Spin is not famous for causing warm, fuzzy feelings. (Ok, warm feelings, but that's more about excessive sweating.)
We all know that running is my first fitness love. But I went to spin when I was hurt and I've kept it up. I've got to tell you though, I was nervous as hell for my first class.
My husband thinks it's an abomination. He actually cycles long distance, so he does not understand the appeal of working hard but not actually going anywhere. And I totally get that. But, as I've told him, spin isn't trying to replicate cycling outside. It's a completely different animal.
If you've never tried it, you should. Classes vary, but I can tell you how mine go.
E= express. This one is only 45 minutes at the Y, but it's on Thursday night and it's good for a good sweat session. It's not as hard, but they do expect you to work a little bit harder since it's shorter.
I= intervals. This class is all about "1 minute sprint" "30 second recovery" "2 minute sprint" etc. Now this, as with anything, is based on what you decide to do. It's not like the teacher has control. But I believe that if you're going to show up for class, you might as well push yourself!
H= hills. My favorite. This is when you start cranking up that little red knob on the bike. And then you crank it some more. And then a little more. And then, it feels like you're riding up hill through peanut butter and you crank it up a little more. And by then, if your heart rate isn't in a crazy place and you're not pouring sweat, you need to crank it up MORE.
I can hear the chorus of you: "Why, Sarah, that sound like pure-t hell."
Ok. I get that. But there is something really fun about pushing yourself to a kind of uncomfortable place. Only spin does that for me. When running, I'm so conscious of form and aware of injuries, that I never push myself *that* hard. But in spin, I go all out. And it feels AWESOME.
A couple of things to remember when you go try spin class:
1. If you've never been, ask the instructor to help you adjust the bike.

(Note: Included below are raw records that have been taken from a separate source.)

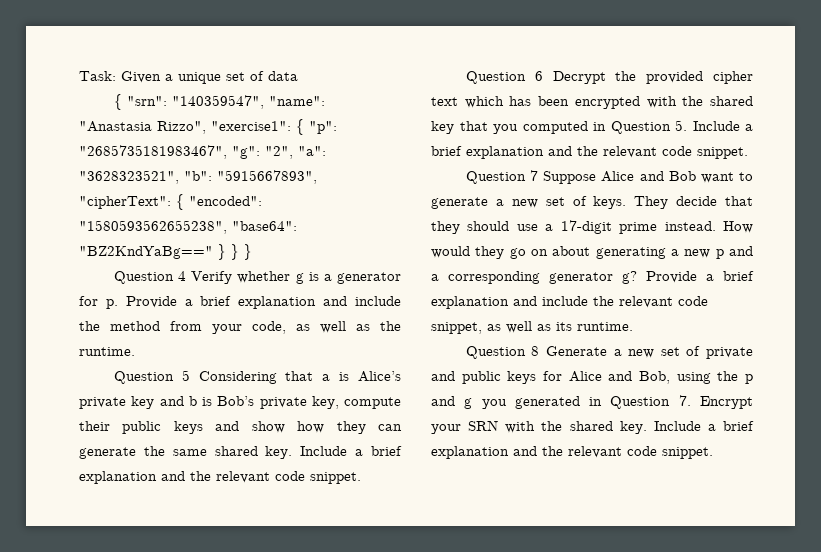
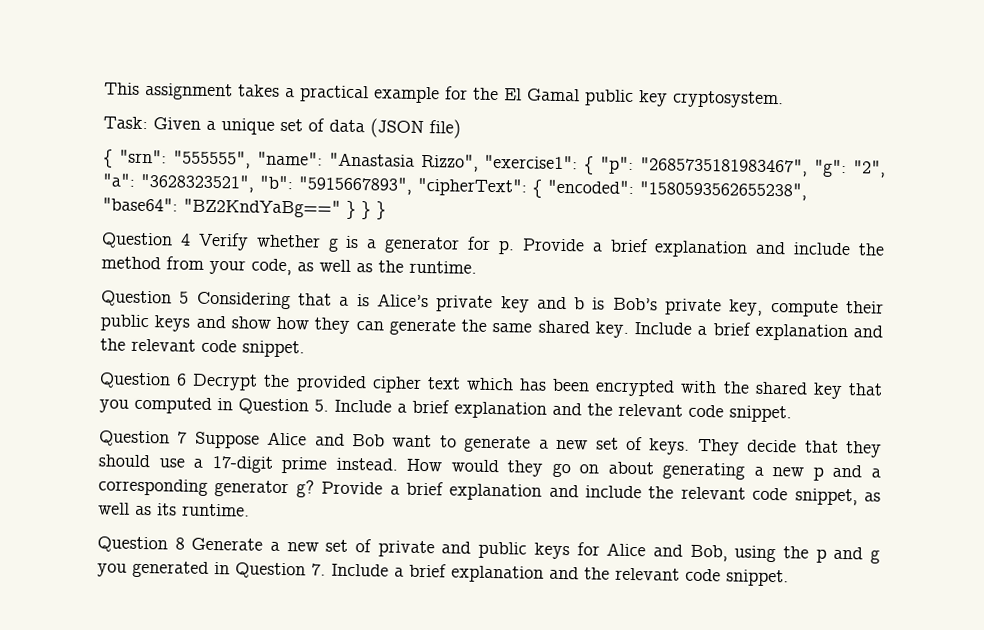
+ This assignment takes a practical example for the El Gamal public key cryptosystem.
- Task: Given a unique set of data
+ Task: Given a unique set of data (JSON file)
- { "srn": "140359547", "name": "Anastasia Rizzo", "exercise1": { "p": "2685735181983467", "g": "2", "a": "3628323521", "b": "5915667893", "cipherText": { "encoded": "1580593562655238", "base64": "BZ2KndYaBg==" } } }
+ { "srn": "555555", "name": "Anastasia Rizzo", "exercise1": { "p": "2685735181983467", "g": "2", "a": "3628323521", "b": "5915667893", "cipherText": { "encoded": "1580593562655238", "base64": "BZ2KndYaBg==" } } }
- Question 8 Generate a new set of private and public keys for Alice and Bob, using the p and g you generated in Question 7. Encrypt your SRN with the shared key. Include a brief explanation and the relevant code snippet.
+ Question 8 Generate a new set of private and public keys for Alice and Bob, using the p and g you generated in Question 7. Include a brief explanation and the relevant code snippet.

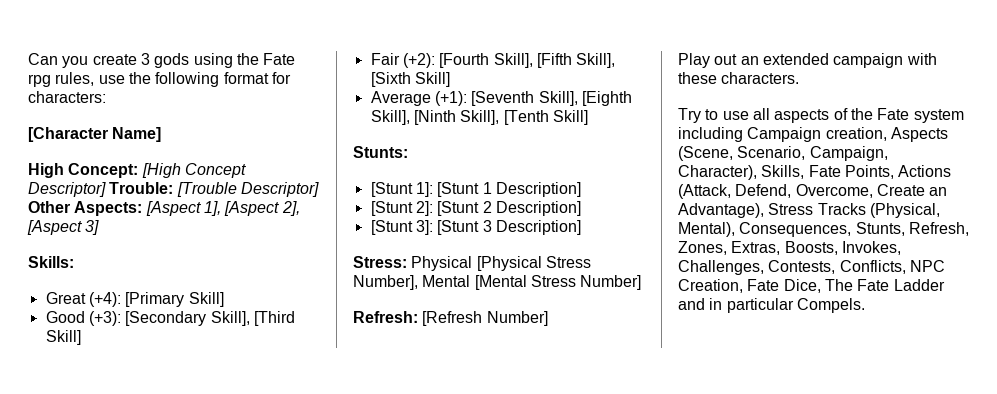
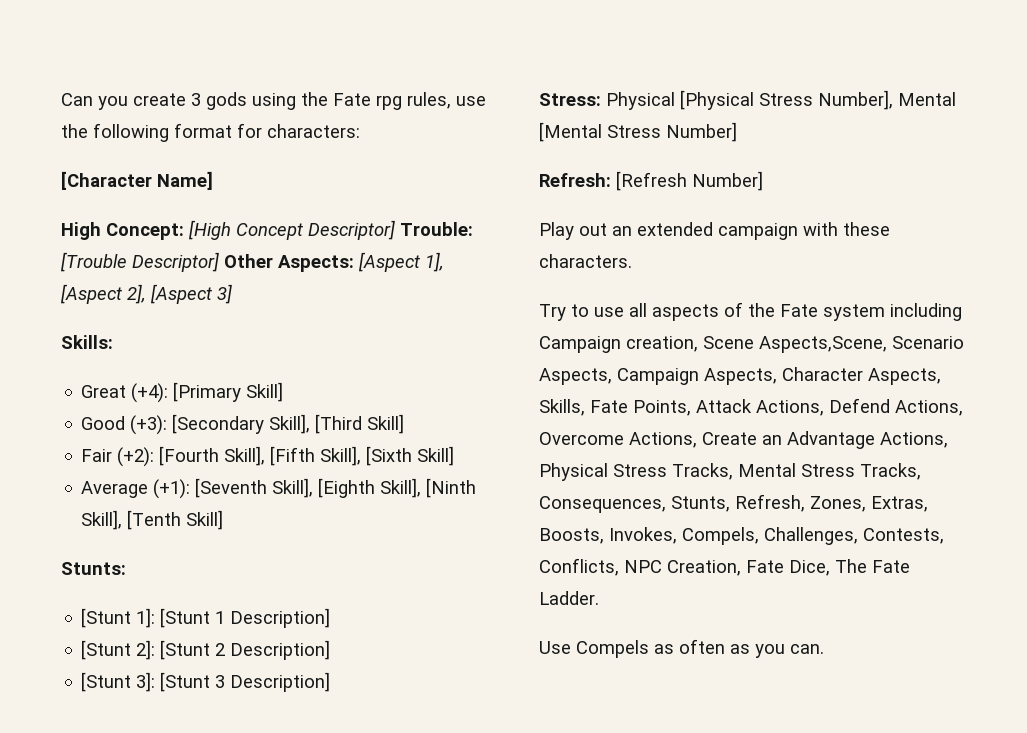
- Try to use all aspects of the Fate system including Campaign creation, Aspects (Scene, Scenario, Campaign, Character), Skills, Fate Points, Actions (Attack, Defend, Overcome, Create an Advantage), Stress Tracks (Physical, Mental), Consequences, Stunts, Refresh, Zones, Extras, Boosts, Invokes, Challenges, Contests, Conflicts, NPC Creation, Fate Dice, The Fate Ladder and in particular Compels.
+ Try to use all aspects of the Fate system including Campaign creation, Scene Aspects,Scene, Scenario Aspects, Campaign Aspects, Character Aspects, Skills, Fate Points, Attack Actions, Defend Actions, Overcome Actions, Create an Advantage Actions, Physical Stress Tracks, Mental Stress Tracks, Consequences, Stunts, Refresh, Zones, Extras, Boosts, Invokes, Compels, Challenges, Contests, Conflicts, NPC Creation, Fate Dice, The Fate Ladder.
+ Use Compels as often as you can.

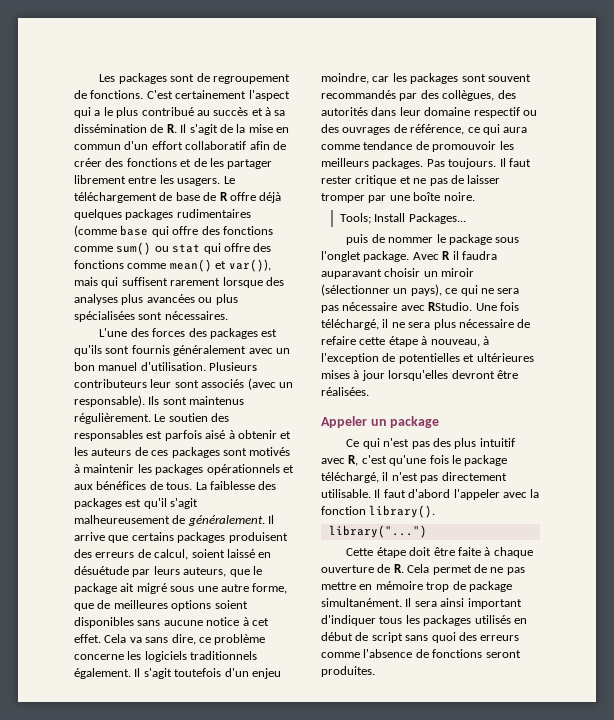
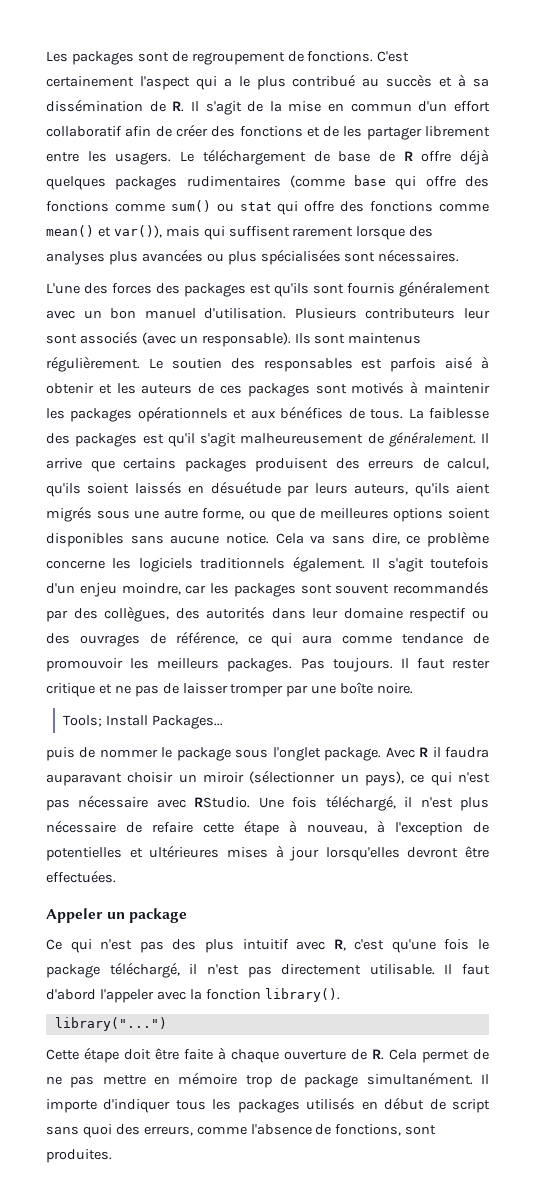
- Il arrive que certains packages produisent des erreurs de calcul, soient laissé en désuétude par leurs auteurs, que le package ait migré sous une autre forme, que de meilleures options soient disponibles sans aucune notice à cet effet.
+ Il arrive que certains packages produisent des erreurs de calcul, qu'ils soient laissés en désuétude par leurs auteurs, qu'ils aient migrés sous une autre forme, ou que de meilleures options soient disponibles sans aucune notice.
- Avec R il faudra auparavant choisir un miroir (sélectionner un pays), ce qui ne sera pas nécessaire avec RStudio.
+ Avec R il faudra auparavant choisir un miroir (sélectionner un pays), ce qui n'est pas nécessaire avec RStudio.
- Une fois téléchargé, il ne sera plus nécessaire de refaire cette étape à nouveau, à l'exception de potentielles et ultérieures mises à jour lorsqu'elles devront être réalisées.
+ Une fois téléchargé, il n'est plus nécessaire de refaire cette étape à nouveau, à l'exception de potentielles et ultérieures mises à jour lorsqu'elles devront être effectuées.
- Il sera ainsi important d'indiquer tous les packages utilisés en début de script sans quoi des erreurs comme l'absence de fonctions seront produites.
+ Il importe d'indiquer tous les packages utilisés en début de script sans quoi des erreurs, comme l'absence de fonctions, sont produites.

It's not complicated, but there are settings that will make your life easier.
2. Bike shorts are acceptable, and will help you get used to sitting. You need these more in the interval type classes because you're "out of the saddle" a lot in hills classes, so the extra padding is not necessary.
3. If you have them, clip in shoes. I wear regular tennis shoes and use the clips on the bike. You want to pull up during spin class - not just push down as you're probably used to on a real bike.
4. Bring lots of water. (see aforementioned pouring sweat comment)
5. Also, bring a towel. (are you getting the whole "sweaty" thing?)
6. Try not to lock your elbows. A good instructor will try to remind you of this periodically.
7. Remember, you control your resistance. No one knows but you. But, that doesn't give you license to punk out. I just tell you this so you know you can take a moment to recover if you need to!
So, go give it a go! Cross training isn't all bad, and this is a great way to get that heart pumping.
What exercise have you done lately that you never thought you would try?